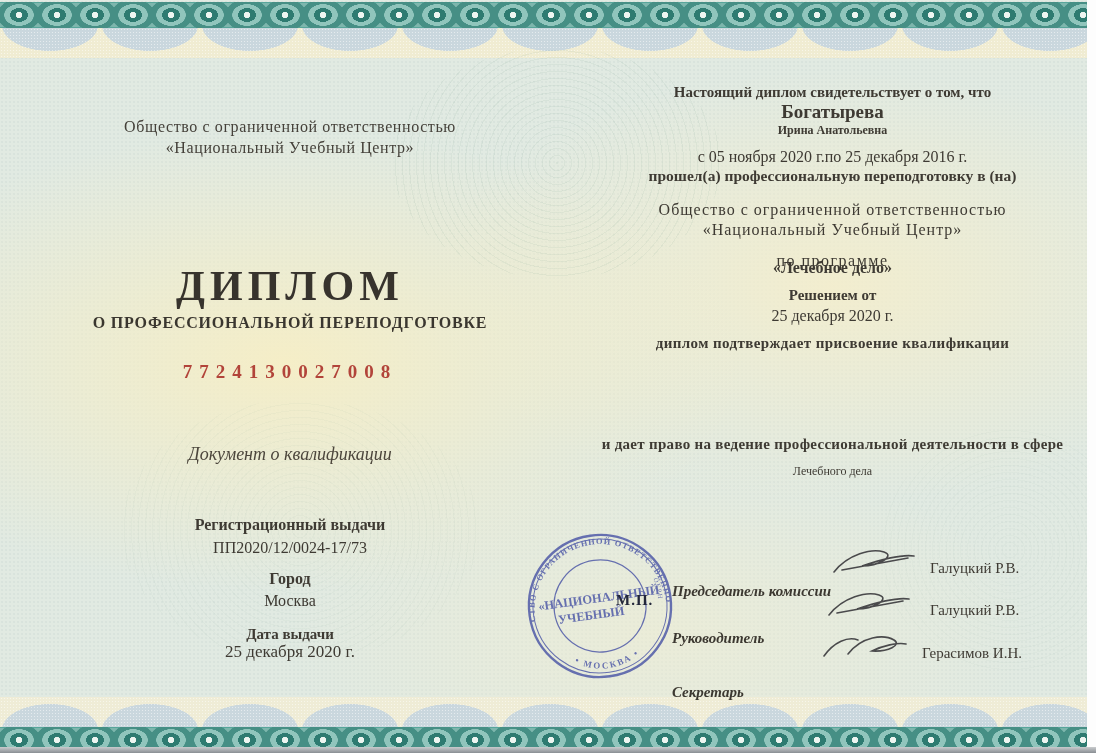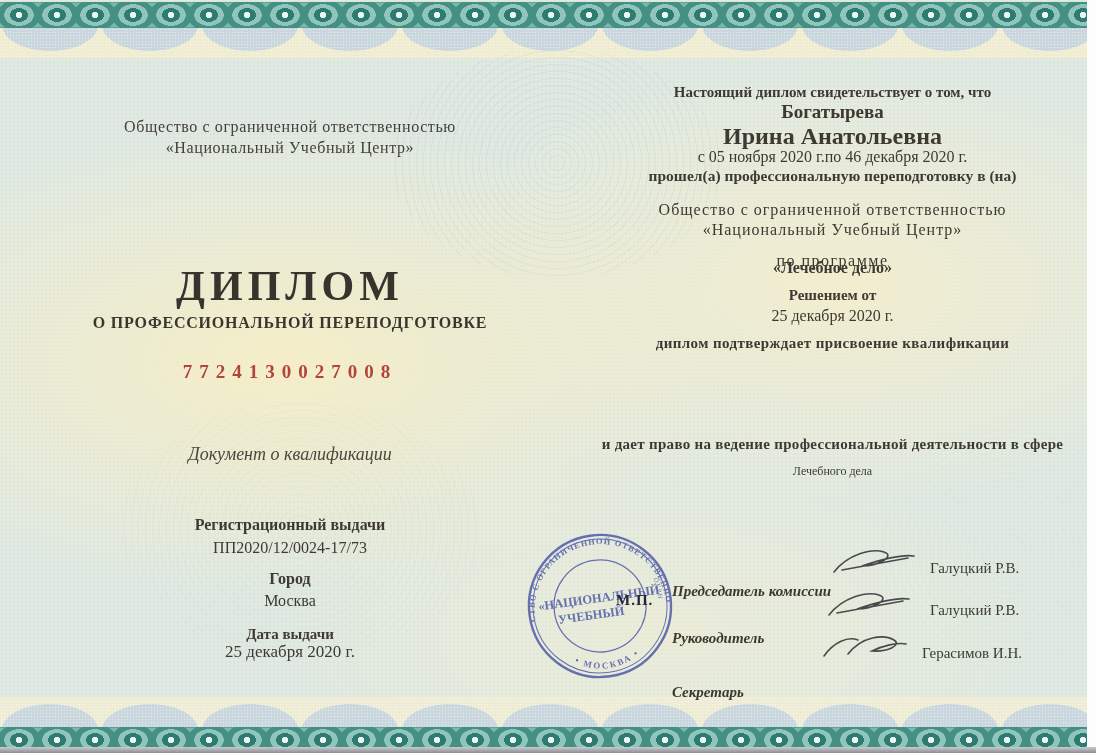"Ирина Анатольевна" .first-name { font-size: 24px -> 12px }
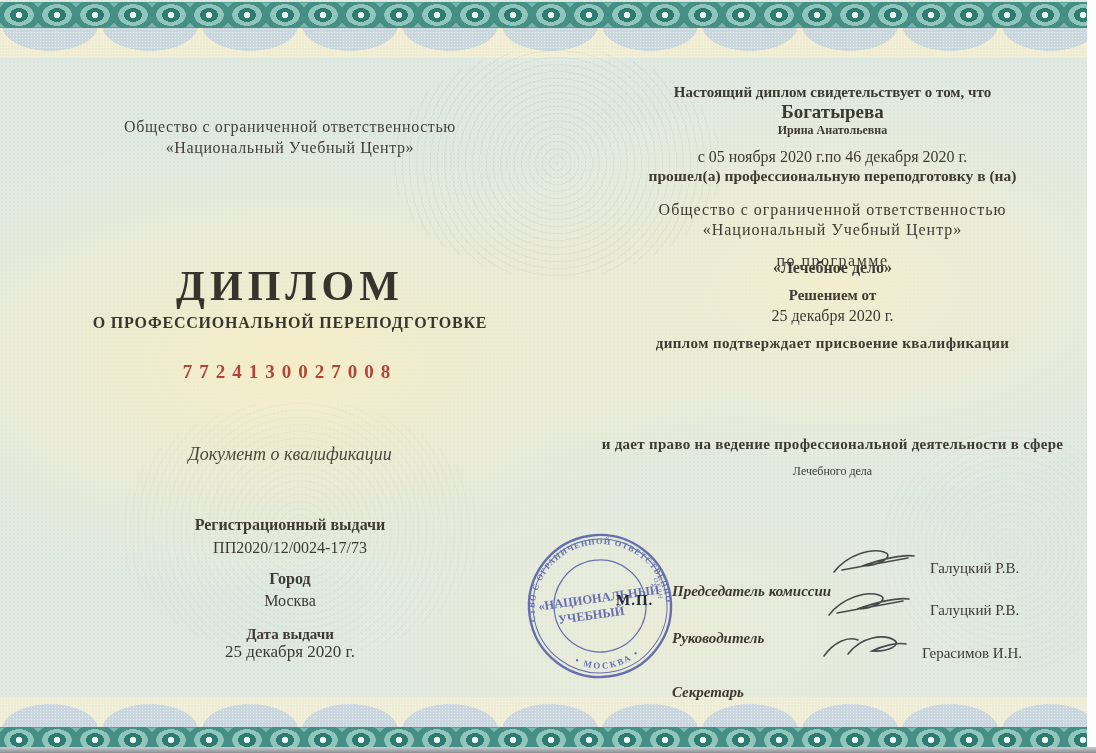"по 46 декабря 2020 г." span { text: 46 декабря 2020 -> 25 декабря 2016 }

^^^^^^^^^^^^^^^^

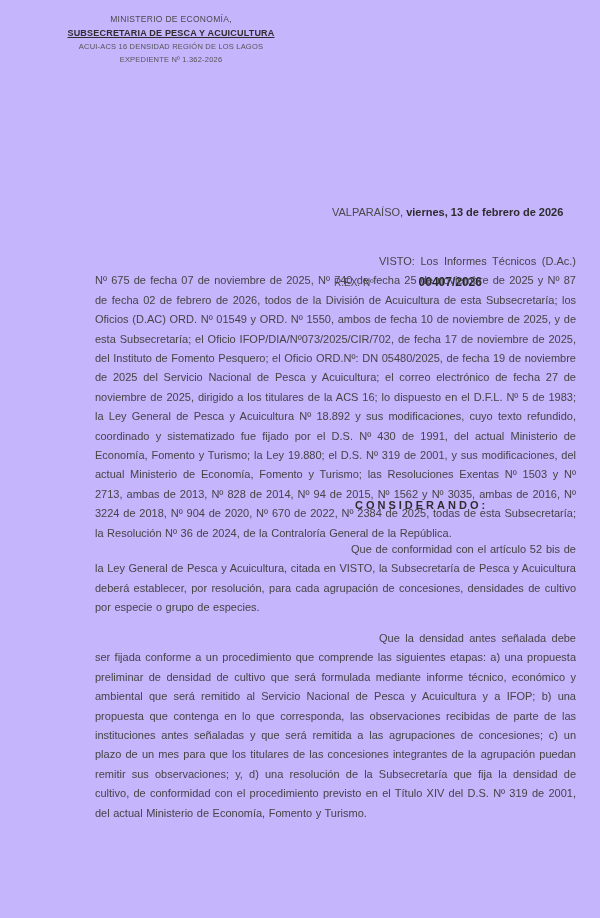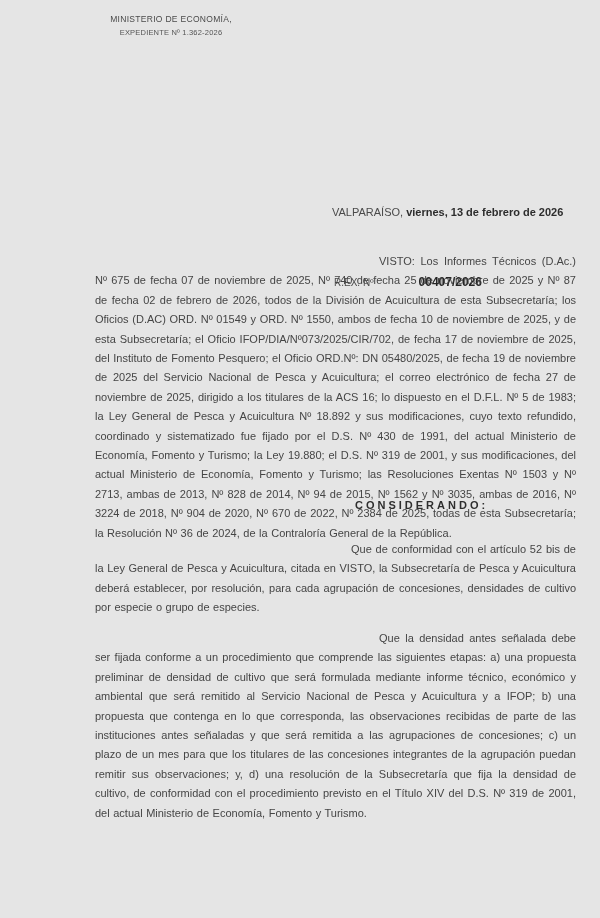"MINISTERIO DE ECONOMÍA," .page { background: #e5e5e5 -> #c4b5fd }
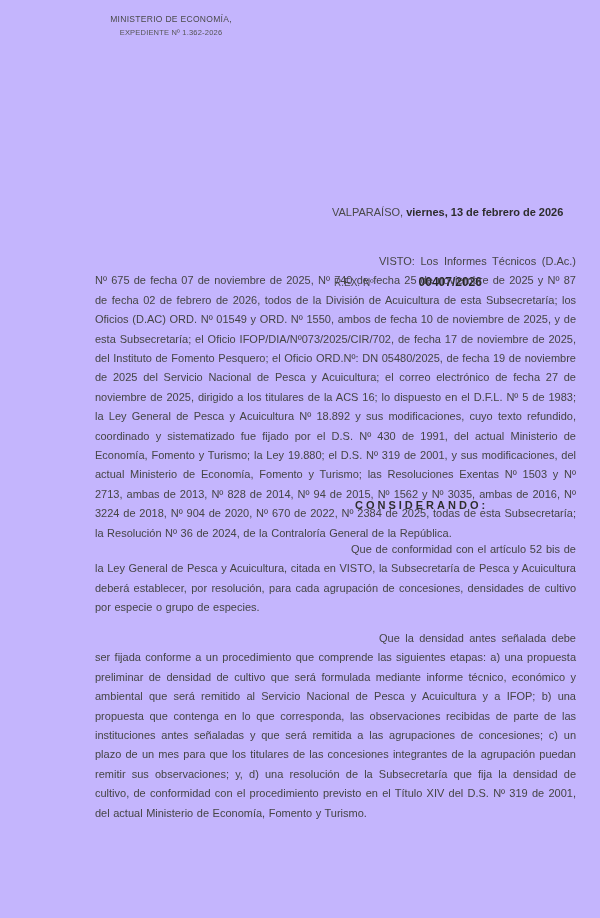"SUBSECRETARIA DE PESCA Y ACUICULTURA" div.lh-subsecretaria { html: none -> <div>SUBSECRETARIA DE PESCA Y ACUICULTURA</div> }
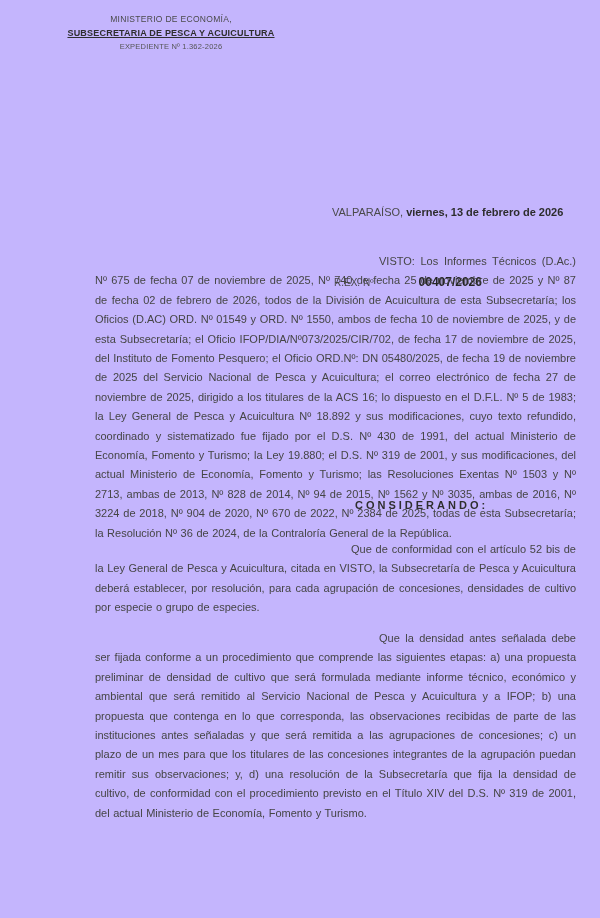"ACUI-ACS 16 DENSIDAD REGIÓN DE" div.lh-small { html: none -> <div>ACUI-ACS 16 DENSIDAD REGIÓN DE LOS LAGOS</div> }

^^^^^^^^^^^^^^^^

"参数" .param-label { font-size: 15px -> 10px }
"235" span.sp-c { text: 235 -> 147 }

^^^^^^^^^^^^^^^^

#### [HOW TO COMPLETE THIS TASK]
In the entries above, find the line containing "background: #e5e5e5 ->" and the line containing "none -> <div>ACUI-ACS", then copy both and every line between them exactly, without any picture.

#### [ANSWER]
"MINISTERIO DE ECONOMÍA," .page { background: #e5e5e5 -> #c4b5fd }
"SUBSECRETARIA DE PESCA Y ACUICULTURA" div.lh-subsecretaria { html: none -> <div>SUBSECRETARIA DE PESCA Y ACUICULTURA</div> }
"ACUI-ACS 16 DENSIDAD REGIÓN DE" div.lh-small { html: none -> <div>ACUI-ACS 16 DENSIDAD REGIÓN DE LOS LAGOS</div> }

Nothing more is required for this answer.